We’re enemies, plain and simple. He hasn’t forgotten that since I shot him. I should make sure I don’t forget that either, no matter how helpful he’s been since.

A buzzing noise draws my attention to the ceiling. Overhead, a light glows softly. That’s the first I notice that this house has electricity, a luxury for a home these days. Lucky ducks. The apartment I lived in never did. It was oil lamps and lanterns all the way for me.

I walk down the hallway, moving towards what looks to be the living room and the kitchen beyond. Now that my most urgent needs are taken care of, I can feel the twisting throb of my empty stomach beneath the other, sharper pains.

Anything at this point will be better than the strange food combos Pestilence thinks to bring me, like mustard and uncooked pasta.

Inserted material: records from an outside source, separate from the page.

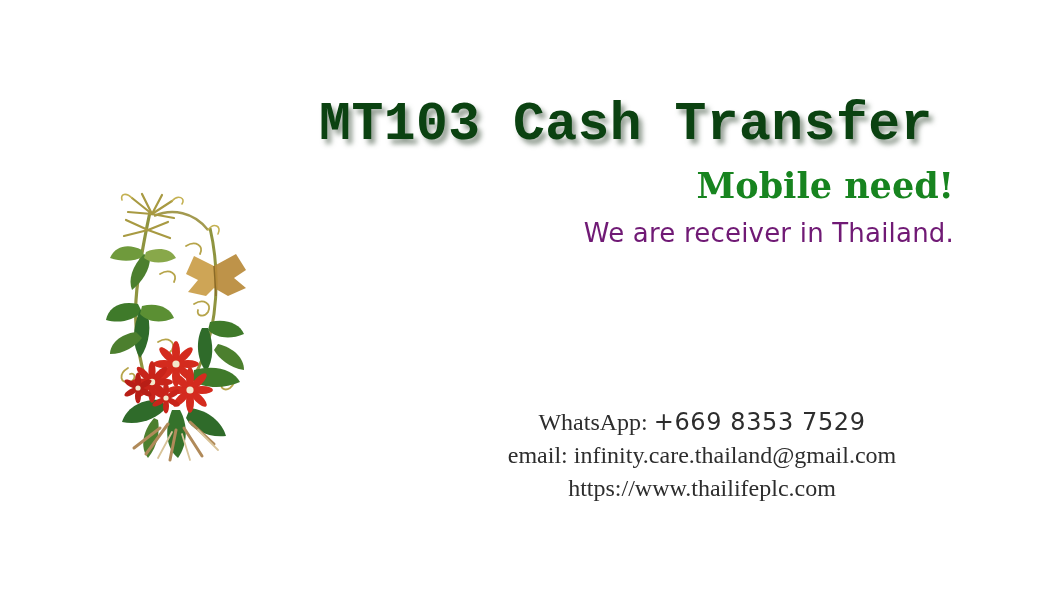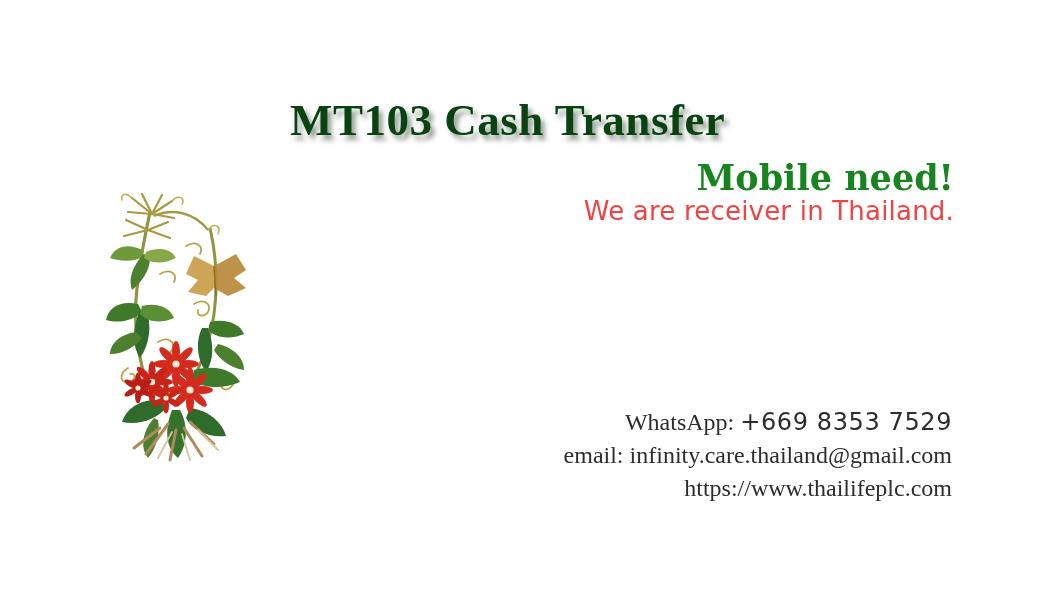--- a/index.html
+++ b/index.html
@@ -28,60 +28,61 @@
   #floral svg { display: block; width: 100%; height: 100%; }
 
   
   #headline-block {
     position: absolute;
     left: 290px;
     top: 98px;
     width: 672px;
   }
   #title {
-    font-family: Liberation Serif, serif;
+    font-family: Liberation Mono, monospace;
     font-weight: bold;
-    font-size: 45px;
+    font-size: 53px;
     line-height: 1.02;
     letter-spacing: 0.5px;
     color: #0b4211;
-    text-align: left;
+    text-align: center;
     text-shadow: 4px 5px 5px rgba(60, 80, 60, 0.55);
     white-space: nowrap;
   }
   #subtitle {
     margin-top: 16px;
     font-family: "DejaVu Serif", "Liberation Serif", serif;
     font-weight: bold;
     font-size: 35px;
     line-height: 1.05;
     color: #17841f;
     text-align: right;
     padding-right: 8px;
     white-space: nowrap;
   }
   #tagline {
+    margin-top: 14px;
     font-family: "DejaVu Sans", "Liberation Sans", sans-serif;
     font-weight: normal;
     font-size: 26px;
     line-height: 1.1;
-    color: #ef4444;
+    color: #701a75;
     text-align: right;
     padding-right: 8px;
     letter-spacing: 0.2px;
     white-space: nowrap;
   }
 
   
   #contact-block {
     position: absolute;
     left: 452px;
     top: 406px;
     width: 500px;
-    text-align: right;
+    text-align: center;
     color: #2d2d2d;
   }
   .contact-line {
     font-family: "Liberation Serif", "DejaVu Serif", serif;
     font-size: 24px;
     line-height: 33px;
     white-space: nowrap;
     color: #2d2d2d;
   }
   .contact-label { font-family: "Liberation Serif", "DejaVu Serif", serif; }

I’m just spit-balling here, but if I had to guess, I’d say the horseman ain’t too familiar with human cuisine.

The air in this place has a stale taste to it, like it’s been shuttered up for too long in the heat, leaving perishable goods to spoil.

The images hanging alongside the walls on either side of me catch my attention. Family photos. My gut clenches. It’s easy to get swept away by the most obvious horrors of the apocalypse and forget that the people who’ve been affected have families just like me.

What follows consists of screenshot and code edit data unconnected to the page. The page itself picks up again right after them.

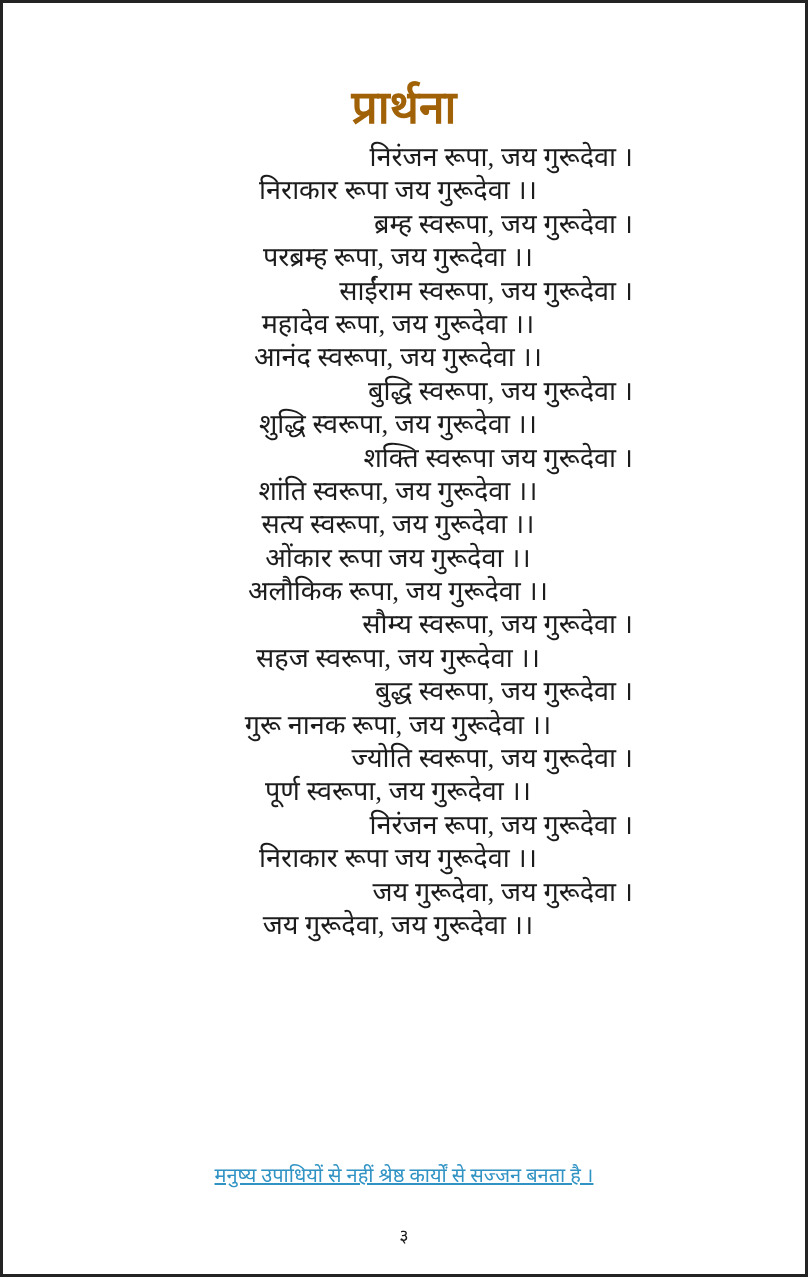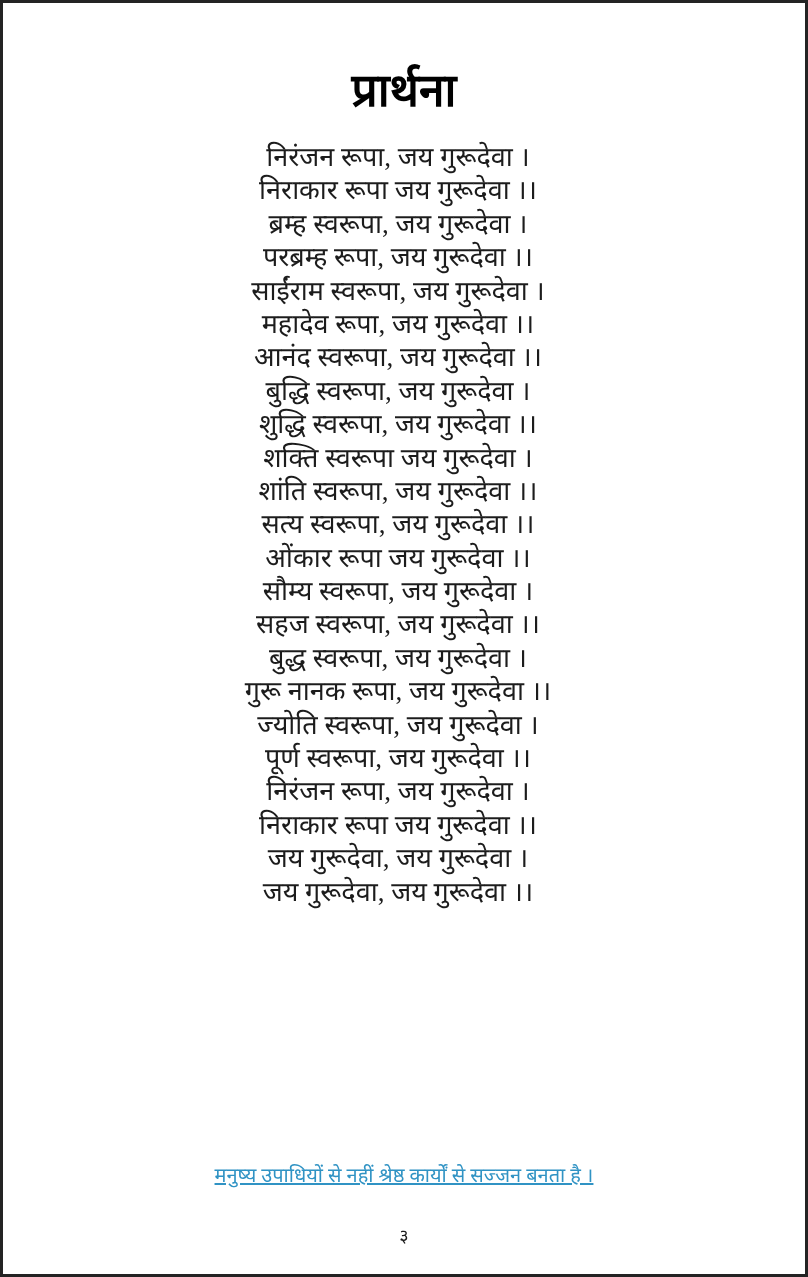--- a/index.html
+++ b/index.html
@@ -34,21 +34,21 @@
     top: 138px;
     left: 160px;
     width: 470px;
   }
   .poem-line {
     height: 33.4px;
     line-height: 33.4px;
     font-size: 27px;
     color: #1c1c1c;
     white-space: nowrap;
-    text-align: center;
+    text-align: right;
   }
   .poem-line.indent {
     text-align: center;
   }
   .footer-note {
     position: absolute;
     top: 1158px;
     left: 0;
     width: 100%;
     text-align: center;
@@ -65,21 +65,21 @@
     text-align: center;
     font-size: 18px;
     color: #1c1c1c;
   }
 </style>
 </head>
 <body>
 
 <div class="page">
 
-  <div class="title" style="color: #000000;">प्रार्थना</div>
+  <div class="title" style="color: #a16207; margin-top: 17px;">प्रार्थना</div>
 
   <div class="poem">
 
   <div>
       <div class="poem-line">निरंजन रूपा, जय गुरूदेवा ।</div>
       <div class="poem-line indent">निराकार रूपा जय गुरूदेवा ।।</div>
     </div>
       <div>
       <div class="poem-line">ब्रम्ह स्वरूपा, जय गुरूदेवा ।</div>
       <div class="poem-line indent">परब्रम्ह रूपा, जय गुरूदेवा ।।</div>
@@ -99,20 +99,21 @@
       <div class="poem-line">शक्ति स्वरूपा जय गुरूदेवा ।</div>
       <div class="poem-line indent">शांति स्वरूपा, जय गुरूदेवा ।।</div>
     </div>
       <div>
       <div class="poem-line indent">सत्य स्वरूपा, जय गुरूदेवा ।।</div>
     </div>
       <div>
       <div class="poem-line indent">ओंकार रूपा जय गुरूदेवा ।।</div>
     </div>
       <div>
+      <div class="poem-line indent">अलौकिक रूपा, जय गुरूदेवा ।।</div>
     </div>
       <div>
       <div class="poem-line">सौम्य स्वरूपा, जय गुरूदेवा ।</div>
       <div class="poem-line indent">सहज स्वरूपा, जय गुरूदेवा ।।</div>
     </div>
       <div>
       <div class="poem-line">बुद्ध स्वरूपा, जय गुरूदेवा ।</div>
       <div class="poem-line indent">गुरू नानक रूपा, जय गुरूदेवा ।।</div>
     </div>
       <div>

My eyes move from photo to photo, the images arranged in sequential order. First it’s embarrassing baby pictures—the kind where your parents pose you naked and think you’re absolutely adorable until you’re older and then they’re just the shit your friends make fun of when they stumble upon them.

These pictures are followed by sweet toddler photos, then toothless grins of elementary school kids. Inevitably, these morph into family photos which somehow look outdated, between the large lacy collar the wife wears, the giant bifocals that make her husband’s eyes all the more beady, and the mullet-like haircuts of their two boys.

I touch the frame, smiling a little at the sight. How old are these two boys now? In their thirties? Forties? Do they have families of their own?

The photos come to an abrupt halt with the end of the hallway, and I step into the living room.

I swallow down a yelp.

There’s a man lying on a navy sectional, clad in only a pair of boxers, and something’s very wrong with him. Everywhere that his clothes don’t cover, hundreds of small lumps press up from beneath the skin. To my horror some of those lumps have split open, revealing blood and pus and other slick things that have me tasting bile at the back of my throat.

I’ve seen a lot of disturbing things during my few years as a firefighter, but nothing like this.

There’s a cloying smell in the air, one I hadn’t noticed earlier. It’s the scent of infection—rot.

He's caught the Fever.

A shameful part of me wants to get as far away from this man as I can. He’s undoubtedly contagious.

You’re a first responder, Burns. This is what it means in the end. Sacrifice, and if need be, death.

My eyes move back to the man’s face. His hair is a dull brown that’s losing its battle to gray, and his face has that worn, stretched appearance that skin starts to get in a person’s forties. And his bloodshot eyes, they stare at me listlessly as his chest rises and falls just the barest amount.